[BioC] Creating annotation package with a new database schema
Fabian Grammes
fabian.grammes at umb.no
Tue Oct 23 22:20:31 CEST 2012
Hi Hervé
Thanks a lot, that was exactly the information that I've been
looking for !
After updating BioConductor today, I am struggling a bit with
getting the code to work again, but that should be fixed tomorrow
I hope :)
@ Marc
I've checked the function: makeOrgPackageFromNCBI,
however since I have most of my annotation information stored locally
(GO etc. - obtained via Blast2GO) and not yet available at NCBI,
I do not think the function helps in my case.
cheers, F
On Oct 23, 2012, at 12:04 AM, Hervé Pagès wrote:
> Hi Fabian,
>
> On 10/22/2012 05:57 AM, Fabian Grammes wrote:
>> Dear List
>>
>> I am working with Atlantic salmon and am highly interested to make a
>> custom annotation package for the
>> microarray that I am using.
>>
>> I've worked through the tutorial from Gabor Csardi ("Creating an
>> annotation package with a new database
>> schema" ), which was very helpful.

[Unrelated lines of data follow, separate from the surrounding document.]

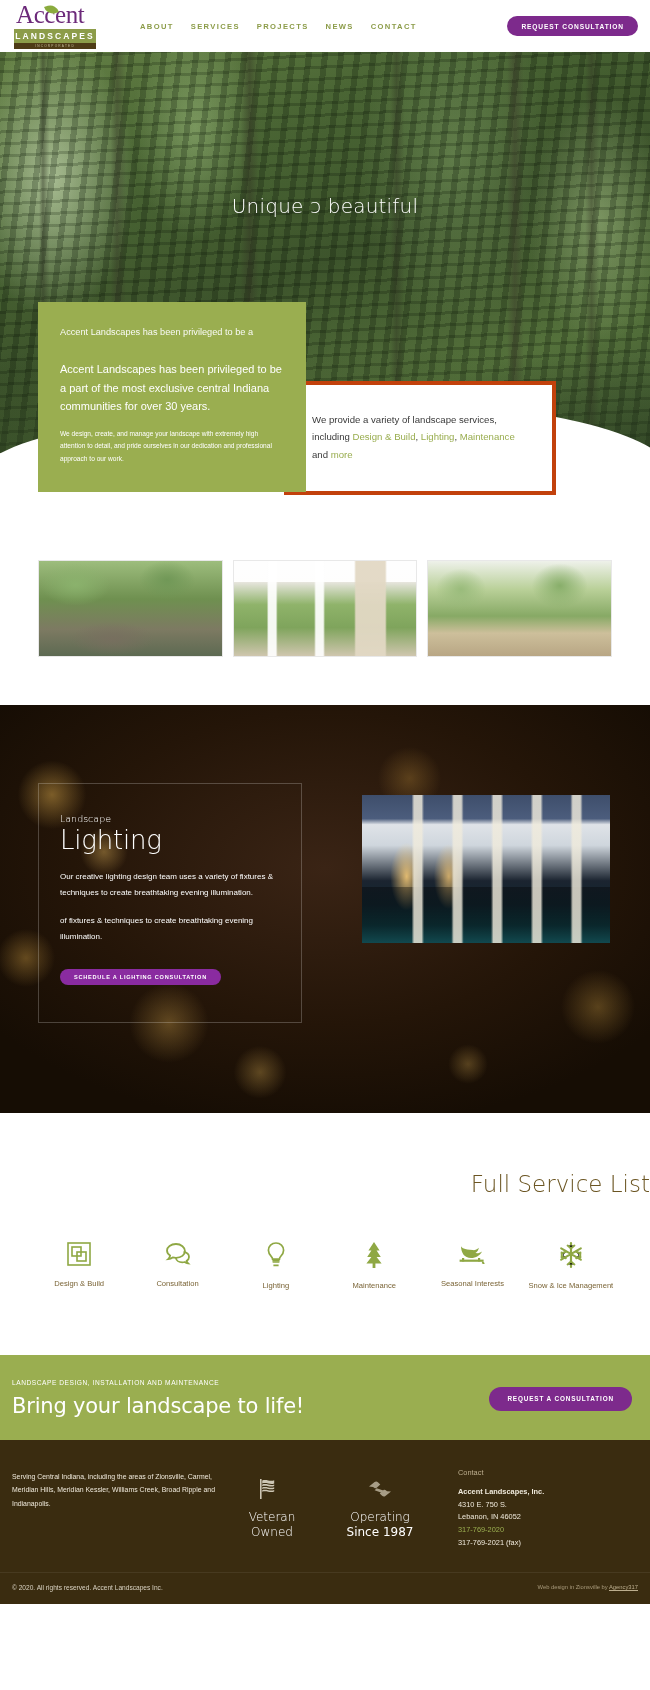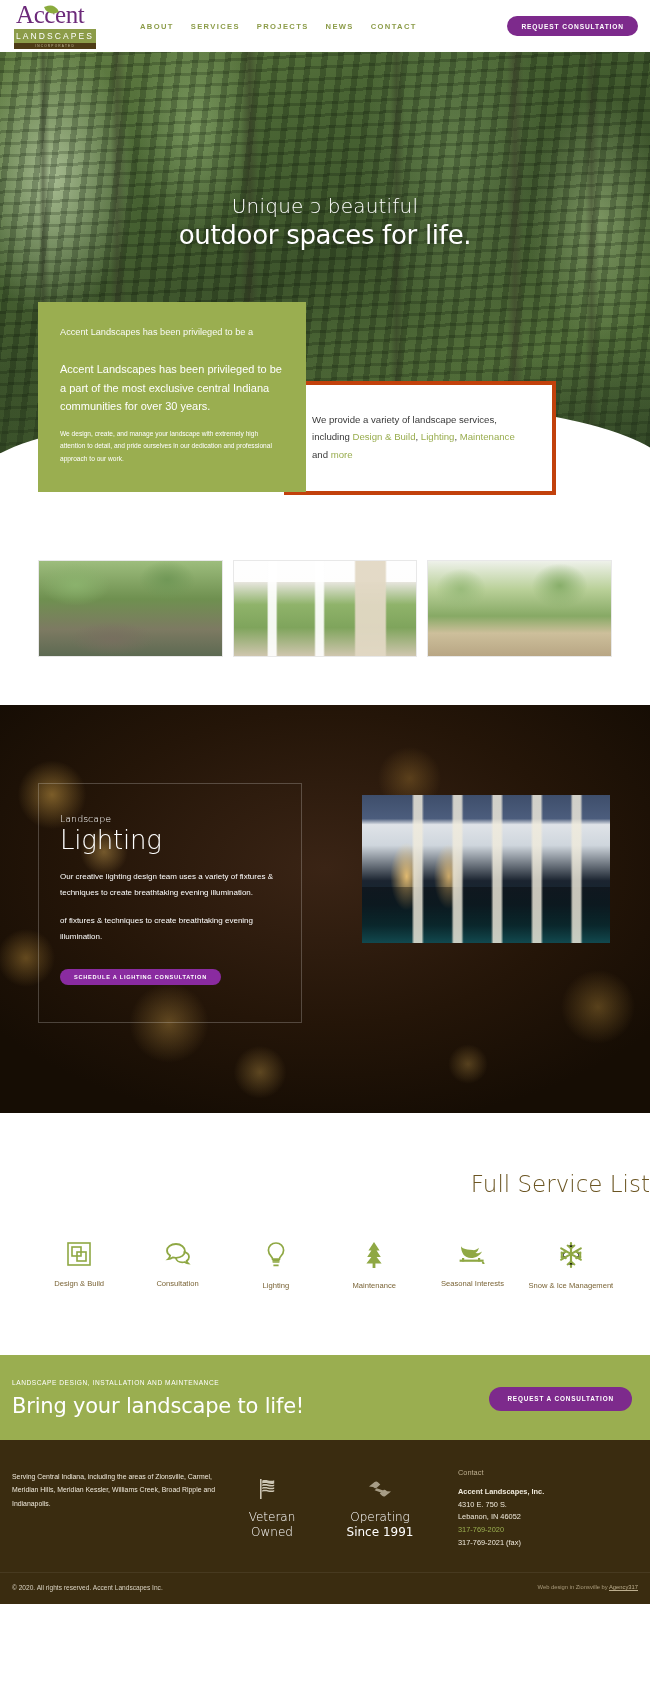--- a/index.html
+++ b/index.html
@@ -50,7 +50,7 @@
     color: #ffffff;
     font-size: 8.5px;
     letter-spacing: 2.1px;
-    font-weight: 400;
+    font-weight: 700;
   }
   .logo-sub {
     background: #4e3b16;

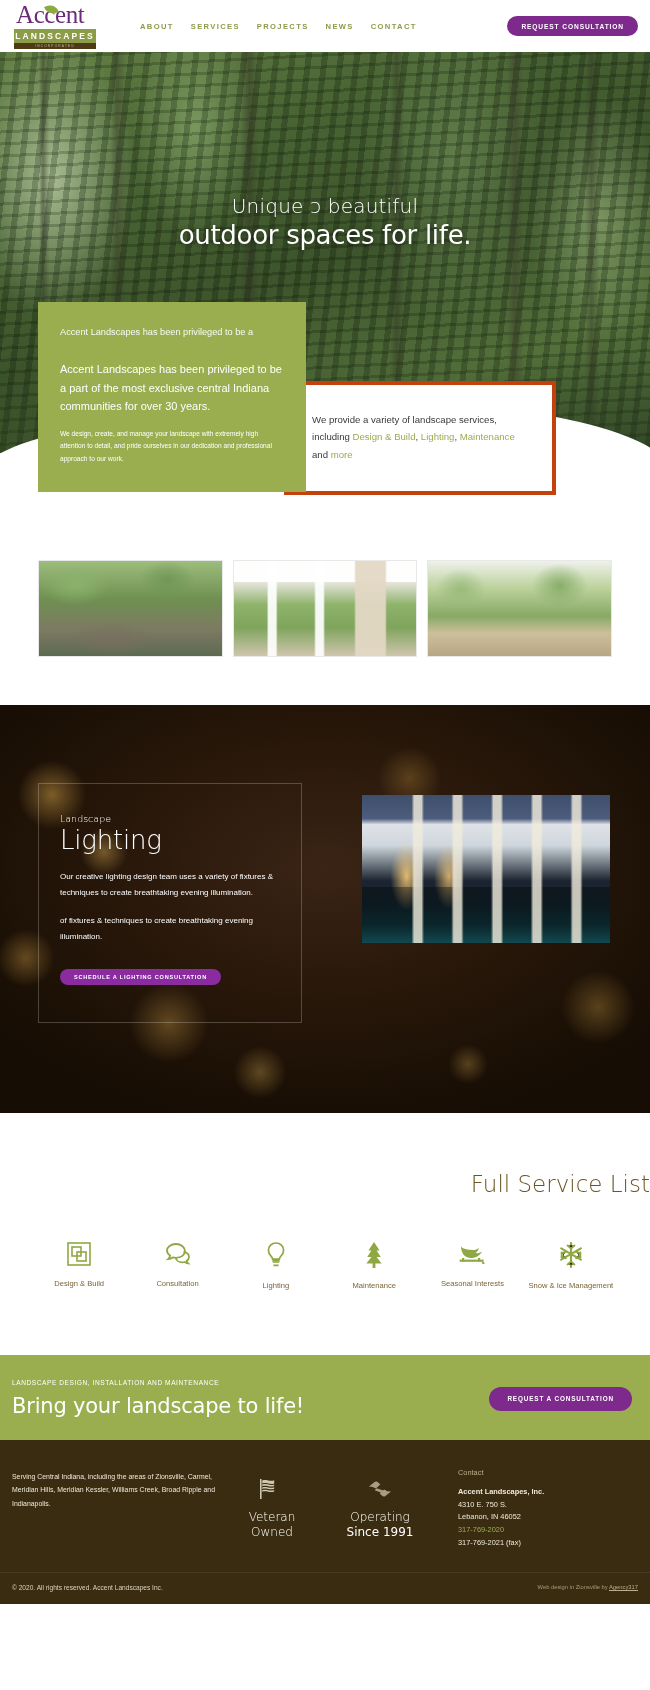--- a/index.html
+++ b/index.html
@@ -499,7 +499,6 @@
   <div class="hero-trunks"></div>
   <div class="hero-heading">
     <div class="hero-line1">Unique ↄ beautiful</div>
-    <div class="hero-line2">outdoor spaces for life.</div>
   </div>
   <div class="hero-wave"></div>
 </div>

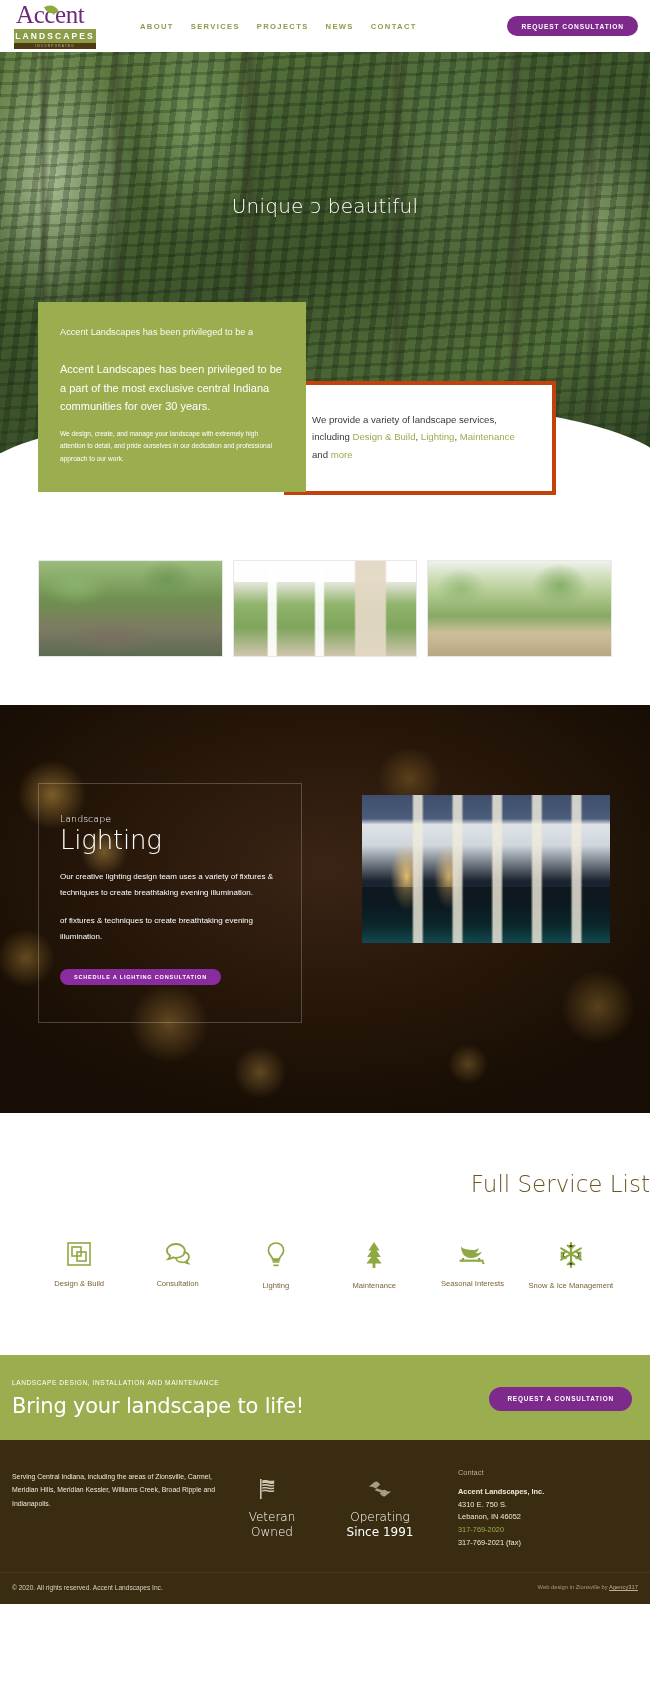--- a/index.html
+++ b/index.html
@@ -657,7 +657,7 @@
     </span>
     <div class="badge-label">
       <div>Operating</div>
-      <div class="em">Since 1991</div>
+      <div class="em">Since 1987</div>
     </div>
   </div>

However, I am struggling to
>> implement
>> the bimap objects to access
>> the GO annotations that I have in the DB.
>>
>> The GO data is stored in 6 tables (BP, BP_all, MF, MF_all, CC,
>> CC_all)
>> looking like the format that I found for
>> the organism packages in BioC:
>> ID GOID evi
>> 6092 GO:0000910 IEA
>> 6092 GO:0040035 IEA
>> 6092 GO:0000398 IEA
>>
>> So if someone could help me/ point me to the correct way how to
>> implement the GO mappings
>> in an annotation package that would be great.
>
> If you look for example at the hgu95av2.db package, it provides 3
> predefined Bimaps for accessing the GO data: hgu95av2GO (GO map),
> hgu95av2GO2PROBE (GO2PROBE map), and hgu95av2GO2ALLPROBES
> (GO2ALLPROBES
> map). The 1st is a direct map, the 2nd and 3rd are reverse maps:
>
> > direction(hgu95av2GO)
> [1] 1
> > direction(hgu95av2GO2PROBE)
> [1] -1
> > direction(hgu95av2GO2ALLPROBES)
> [1] -1
>
> All of them are of class "ProbeGo3AnnDbBimap".
>
> The predefined Bimaps are created at load-time. The direct maps
> with a call to AnnotationDbi:::createAnnDbBimaps() and the reverse
> maps by "manually" reversing some of the direct maps returned by
> createAnnDbBimaps().
>
> So you need to add an entry for the GO map to the list of "seeds"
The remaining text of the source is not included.